BERLIN (AP) — The Latest on EU summit preparations, focusing on the issues of migrants and Britain's calls for reform (all times local):
Austria has cancelled a meeting about the refugee crisis ahead of the EU summit in Brussels after Turkey's prime minister pulled out.
Leaders from a dozen nations were supposed to meet at the Austrian mission in Brussels in the run-up to Thursday's summit to discuss how the EU and Turkey can cooperate to contain the flood of migrants into the continent.
Davutoglu announced he would cancel the trip after a car bomb in Ankara killed at least 28 people and wounded 61 others.
An Austrian diplomat in Brussels later Wednesday confirmed the entire meeting would be canceled. The diplomat spoke on condition of anonymity because he wasn't authorized to speak about a decision that was made in Vienna.
—By Raf Casert in Brussels
Croatia has sent back more than 200 migrants, including women and children, to Serbia as rules tighten for letting people seeking asylum into the European Union.
The migrants demanded Wednesday to be let through the border, chanting: "We won't go back!" They had arrived on a train late Tuesday to Sid, a Serbian border town.
EU nations have sought to stem the influx of asylum-seekers after more than one million came in 2015. Austria, Slovenia and Croatia have limited the numbers of newcomers.
Serbia has said it also will send those rejected by the EU back to their countries. Now government minister Aleksandar Vulin says Serbia won't take back any more migrants from Croatia.
There are fears that tens of thousands of migrants could get stuck across the Balkans with the new restrictions, fueling tensions in the volatile region.
France's Prime Minister has told his country's parliament that a British exit from the European Union would be a shock to Europe and the world.
Speaking at National Assembly Wednesday, Manuel Valls said that "we hope and think" that a deal can be reached that satisfies Britain — whose leader David Cameron is pushing for reform.
Valls warned lawmakers that a so-called "Brexit" would send shockwaves "that we have trouble imagining in terms of the consequences on Europe."
He added that it will also have ramifications beyond the EU and change the world view of Europe as a whole.
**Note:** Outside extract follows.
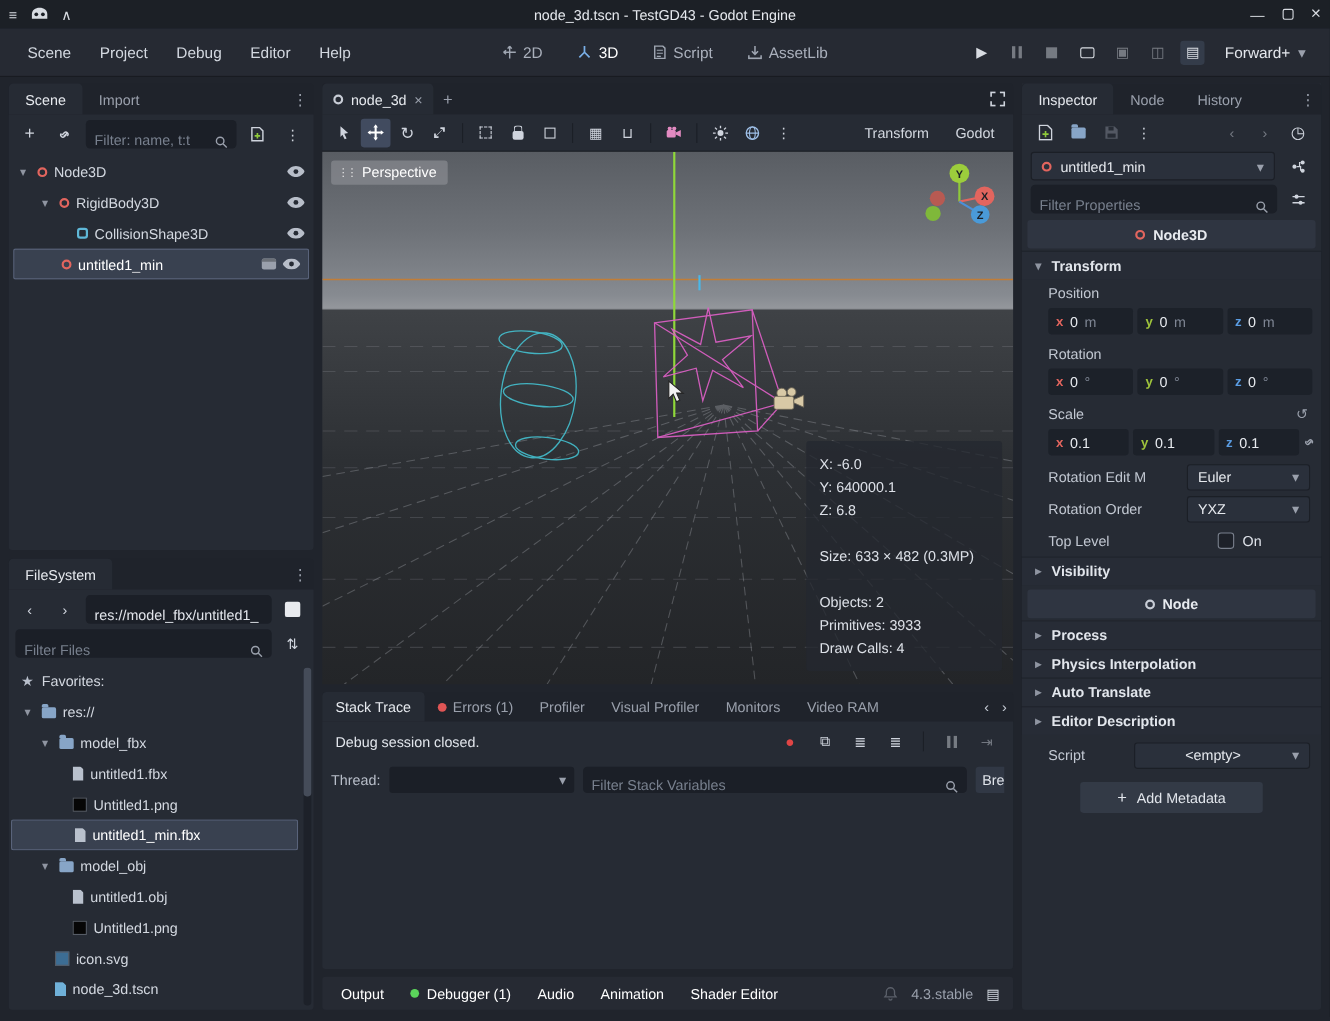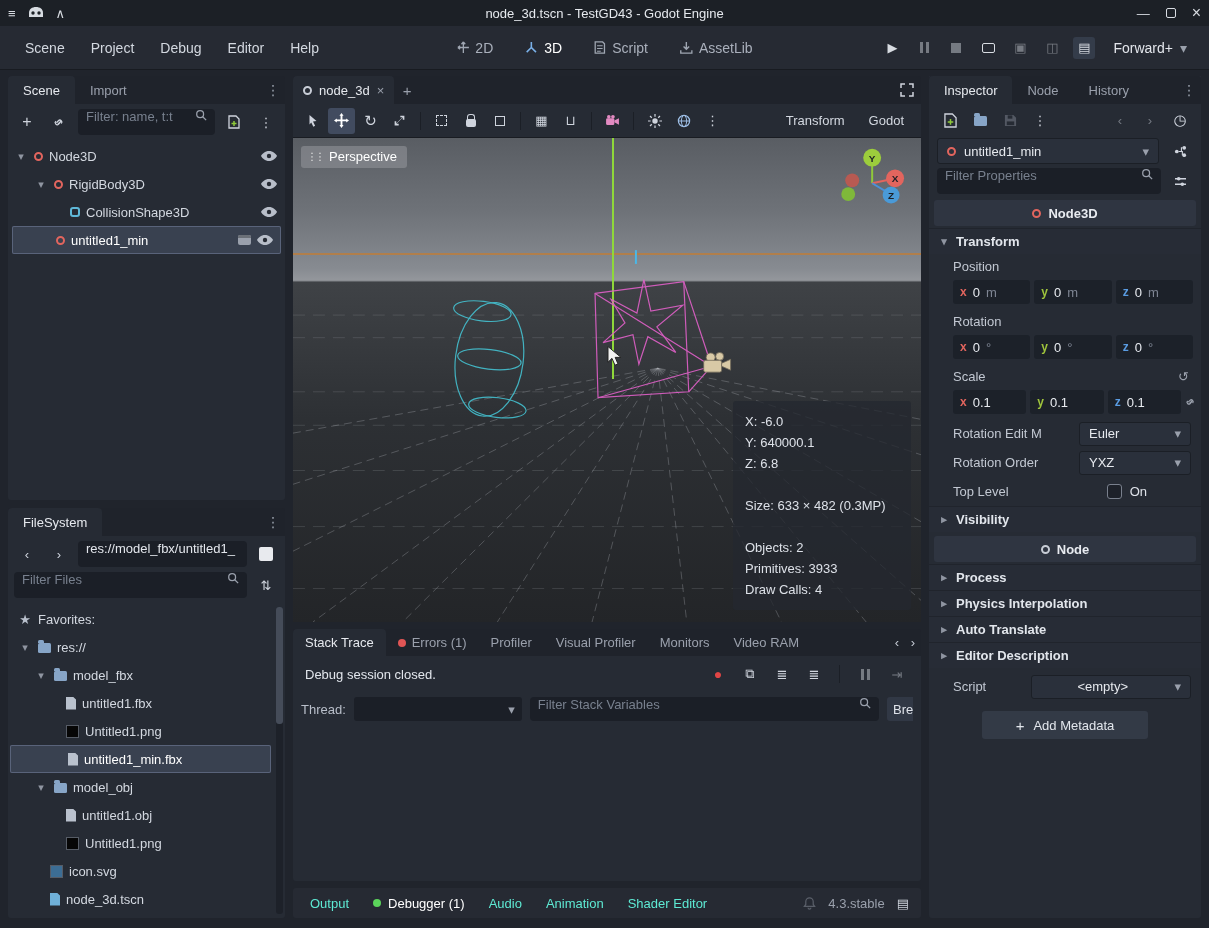"Filter: name, t:t" .tfield { align-items: flex-start -> flex-end }
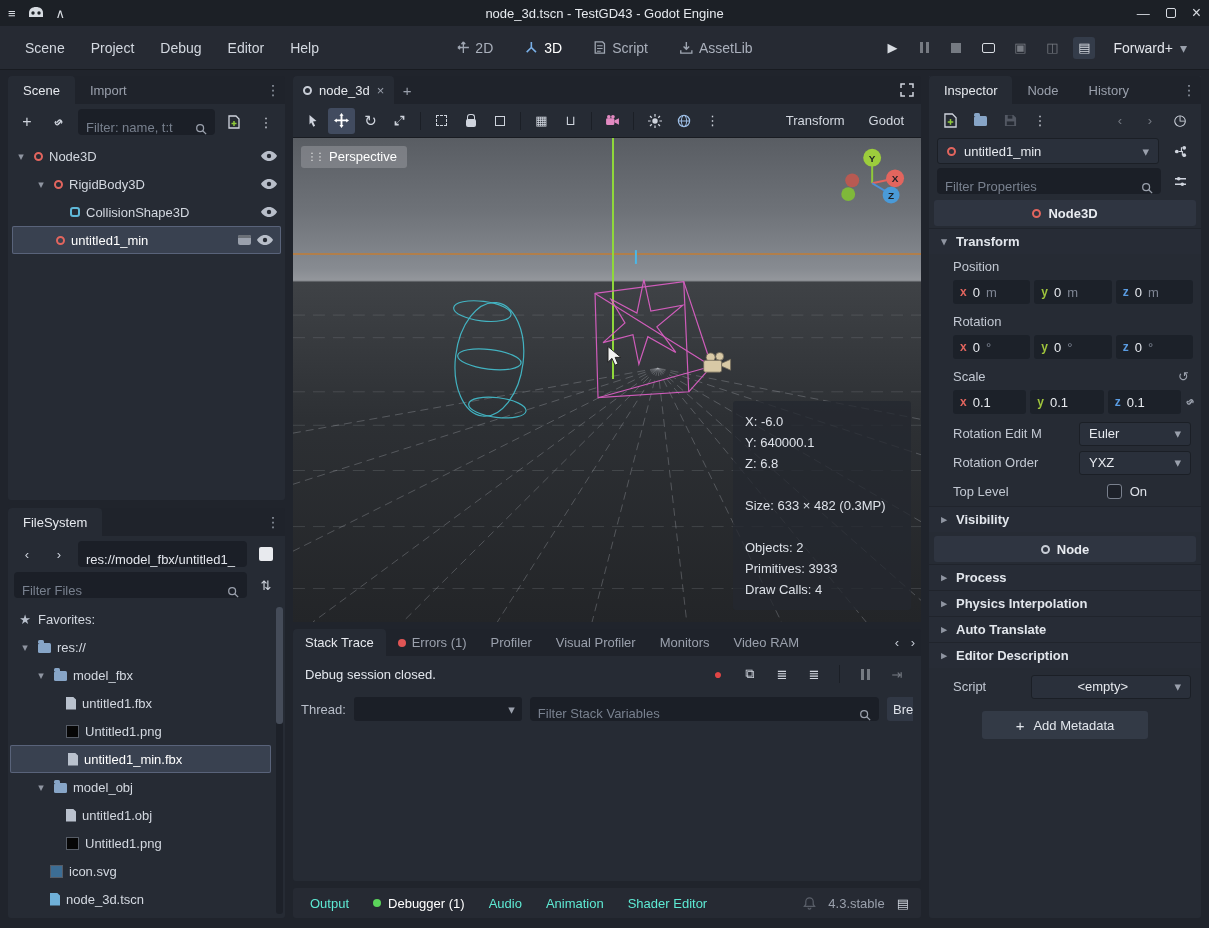"Output" .bb-item { color: #5eead4 -> #ffffff }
This item has been corrected to show the accurate spelling of the prime minister's name is Manuel Valls.
Hungary's prime minister has held talks with Russian President Vladimir Putin, saying that the migrant influx is eroding the national identity of EU members and raising terror threats.
Viktor Orban's trip to Moscow on Wednesday came a day before a European Union summit, where the migrant crisis is expected to weigh heavily on the agenda.
Orban said that Hungary disagrees with those in the EU who see the arrival of migrants as positive. He said that Hungary and some others want to protect their ethnic and Christian roots against an uncontrolled flow of migrants.
Putin said Russia sympathizes with the Hungarian government for its efforts to preserve the nation's identity. He added that defeating extremism and rebuilding the fractured Mideast states are essential for stemming the migrant flow.
Austria's interior ministry says it will allow no more than 80 migrants a day to apply for asylum at southern border crossing points.
Johanna Mikl-Leitner also says that up to 3,200 people will be allowed to enter Austria "who are seeking international protection in a neighboring country." That is an allusion to Germany, which has been the main country of choice for most of the migrants seeking new lives within the EU.
She said Wednesday that crossings will be temporarily closed to migrants once one of the daily limits is reached but further requests for asylum will remain possible for those already inside Austria.
The new rules on the border to Slovenia go into effect Friday. About 200 people daily now apply for Austrian asylum.
The Czech Republic's prime minister says he is ready to work to achieve an EU deal with Britain on reforms at the EU summit this week, but not at the expense of his country's citizens.
Bohuslav Sobotka says the limit on benefits for workers that Britain is requesting should not be applicable to those who are already working in Britain, only for workers arriving in the future.
Speaking after a meeting of his government on Wednesday, Sobotka said he is only ready to support a deal with Britain that "will not harm our citizens."
Only about 35,000 Czechs currently work in Britain, a much smaller number than workers from other Central European post-Communist countries such as Poland or Hungary.
German Chancellor Angela Merkel says she will press other European Union leaders at a summit this week to work with Turkey to curb the flow of migrants.
Merkel says it would be "ridiculous" to talk about setting new quotas to divide up migrants among EU nations when a previous quota has not yet been fulfilled.
Instead, she told parliament on Wednesday that Europe should work with Turkey to improve the lives of Syrian and other refugees there.
She says "our goal is to drastically and lastingly reduce the number of migrants so as to better help those people who really need our assistance."
Chancellor Angela Merkel says it's in Germany's "national interest" for Britain to remain part of the European Union.
Merkel told parliament on Wednesday that Britain was a key ally of Germany on many issues and that she would do everything possible to ensure that the nation remained an "active member" of the trade bloc.
Merkel's comments came ahead of a two-day summit in Brussels where Britain's upcoming referendum on whether to stay in the EU is a major topic.